Friday, May 21, 2021/10 Sivan, 5781
Parashat Naso Numbers 4:21−7:89
After two weeks of conflict, we are grateful that an Israel-Hamas ceasefire is finally in effect, and we pray that it holds.
These past two weeks have been painful. Many of us have loved ones in Israel or Gaza who feared for their lives as bombs fell, and violence sparked in cities from Lod to Jerusalem to Bay Yam, and beyond. All too many innocent lives were lost.
Even as this latest conflict comes to an end, we are left with the pain of all that transpired and the complexity of a situation with no easy solution. We are hurting because our people are hurting. We lament because so many innocent Israeli and Palestinian lives were lost.
If you need to talk about the conflict, please know that Cantor Ilan and I are here for you.
Some community members reached out to me to express frustration about one-sided media coverage and discussions. Sharing our love for Israel and its right to defend itself has at times been met with hostility. Criticism of Israel has likewise not always been appreciated.

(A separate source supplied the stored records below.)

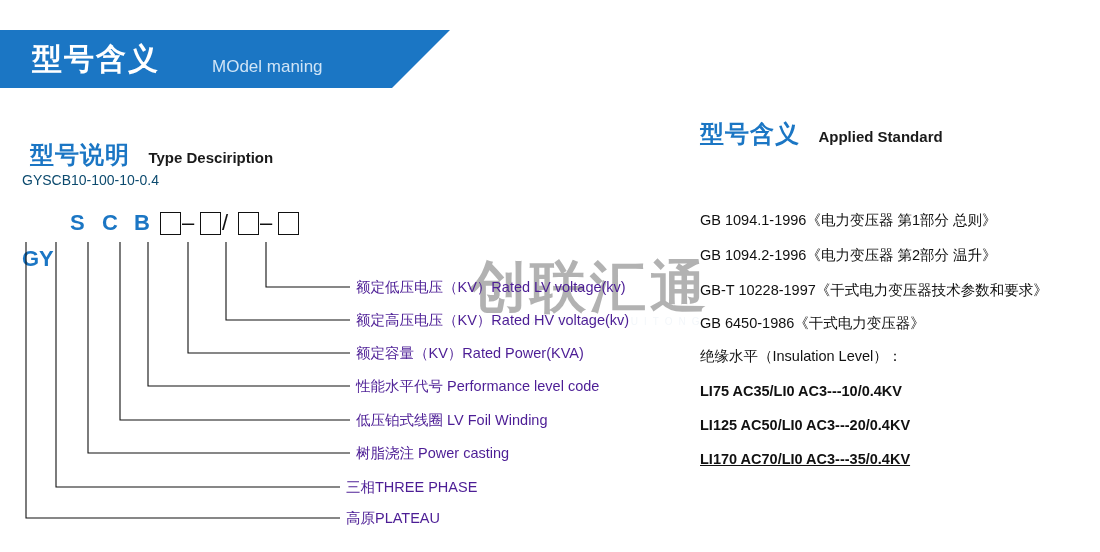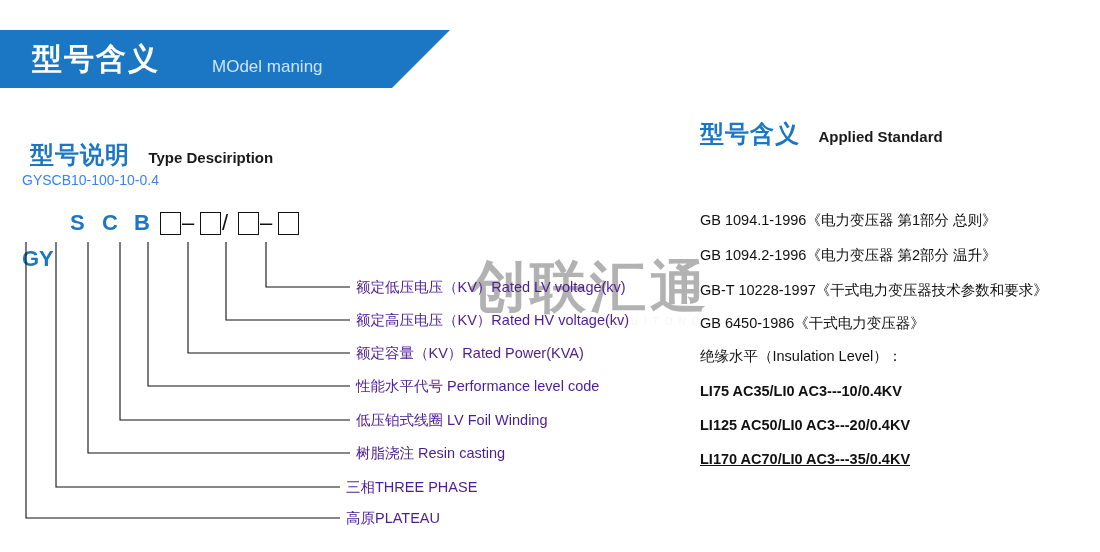--- a/index.html
+++ b/index.html
@@ -48,7 +48,7 @@
   
   .model-code{
     position:absolute;left:22px;top:172px;
-    font-size:14px;color:#3b82f6;
+    font-size:14px;color:#0c4a6e;
   }
   
   .code-row{

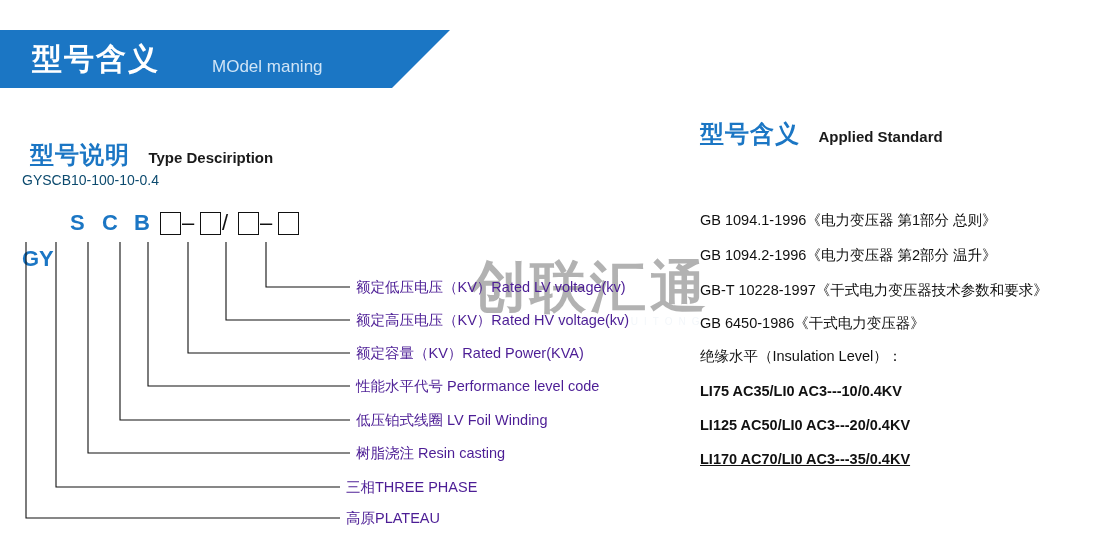--- a/index.html
+++ b/index.html
@@ -163,7 +163,7 @@
 <div class="leader-label" style="left:356px;top:344px;">额定容量（KV）Rated Power(KVA)</div>
 <div class="leader-label" style="left:356px;top:377px;">性能水平代号 Performance level code</div>
 <div class="leader-label" style="left:356px;top:411px;">低压铂式线圈 LV Foil Winding</div>
-<div class="leader-label" style="left:356px;top:444px;">树脂浇注 Resin casting</div>
+<div class="leader-label" style="left:356px;top:444px;">树脂浇注 Power casting</div>
 <div class="leader-label" style="left:346px;top:478px;">三相THREE PHASE</div>
 <div class="leader-label" style="left:346px;top:509px;">高原PLATEAU</div>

In his latest blog post “We hold All of these truths,” URJ President Rabbi Rick Jacobs writes “It is… hard not to feel whiplash with the competing narratives of what caused this latest round of death and destruction. Too many people hold only the other side responsible while having little or no sympathy for their suffering and pain. But we Reform Jews believe that all of these truths can and should be held together at the same time.” It is possible to be a Zionist while also questioning Israel’s actions. It is possible to believe Israel has a right to defend itself while also calling out for Palestinian human rights.
This past week, the Union of Reform Judaism held two helpful webinar conversations on the Israeli-Palestinian conflict, recording of which you can find here, Webinar 1 and Webinar 2. They featured insightful and thought-provoking comments from Vice President of the URJ for Israel and Reform Zionism Rabbi Josh Weinberg, Director of the Israeli Religious Action Center Rabbi Noah Sattath and Rabbi Rick Jacobs. I encourage you to listen to them to gain further insight into the past 2 weeks.

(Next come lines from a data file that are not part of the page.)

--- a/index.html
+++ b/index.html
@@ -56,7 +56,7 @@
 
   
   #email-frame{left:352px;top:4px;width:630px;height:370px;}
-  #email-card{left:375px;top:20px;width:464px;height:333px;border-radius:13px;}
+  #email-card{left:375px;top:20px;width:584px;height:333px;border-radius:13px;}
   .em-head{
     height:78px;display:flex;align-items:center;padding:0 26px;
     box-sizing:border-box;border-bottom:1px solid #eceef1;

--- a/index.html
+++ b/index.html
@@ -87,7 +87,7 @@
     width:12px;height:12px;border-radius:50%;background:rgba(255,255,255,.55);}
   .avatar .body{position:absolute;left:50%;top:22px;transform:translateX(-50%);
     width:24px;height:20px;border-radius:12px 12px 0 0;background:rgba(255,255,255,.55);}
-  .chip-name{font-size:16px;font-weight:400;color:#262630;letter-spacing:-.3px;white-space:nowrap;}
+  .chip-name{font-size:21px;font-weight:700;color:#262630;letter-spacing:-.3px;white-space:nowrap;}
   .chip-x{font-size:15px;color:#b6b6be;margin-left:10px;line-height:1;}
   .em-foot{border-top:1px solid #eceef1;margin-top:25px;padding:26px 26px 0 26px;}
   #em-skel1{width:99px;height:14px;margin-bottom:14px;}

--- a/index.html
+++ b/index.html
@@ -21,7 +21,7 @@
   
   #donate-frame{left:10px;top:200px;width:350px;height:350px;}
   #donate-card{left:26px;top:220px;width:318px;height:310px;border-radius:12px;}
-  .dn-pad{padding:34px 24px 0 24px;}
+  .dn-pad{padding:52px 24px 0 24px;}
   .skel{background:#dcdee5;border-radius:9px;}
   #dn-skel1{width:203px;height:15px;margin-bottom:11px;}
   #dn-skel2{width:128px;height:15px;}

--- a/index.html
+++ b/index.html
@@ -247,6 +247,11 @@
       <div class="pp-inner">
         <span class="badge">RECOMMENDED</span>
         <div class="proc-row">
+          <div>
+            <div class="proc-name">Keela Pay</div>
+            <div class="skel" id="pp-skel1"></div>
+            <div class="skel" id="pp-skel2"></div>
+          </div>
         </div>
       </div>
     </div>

Likewise, the Hartman Institutes’ most recent podcast led by Donniel Hartman, Yossi Klein Halevi, and Elana Stein Hain, speaks to the future of Israeli-Palestinian relations.
The past couple of weeks have been difficult. We pray that this latest conflict has come to an end and that our leaders will have the courage to do what is needed to not only protect civilians but to also forge a path towards lasting peace.
Shabbat Shalom. May this be a Shabbat of healing and peace.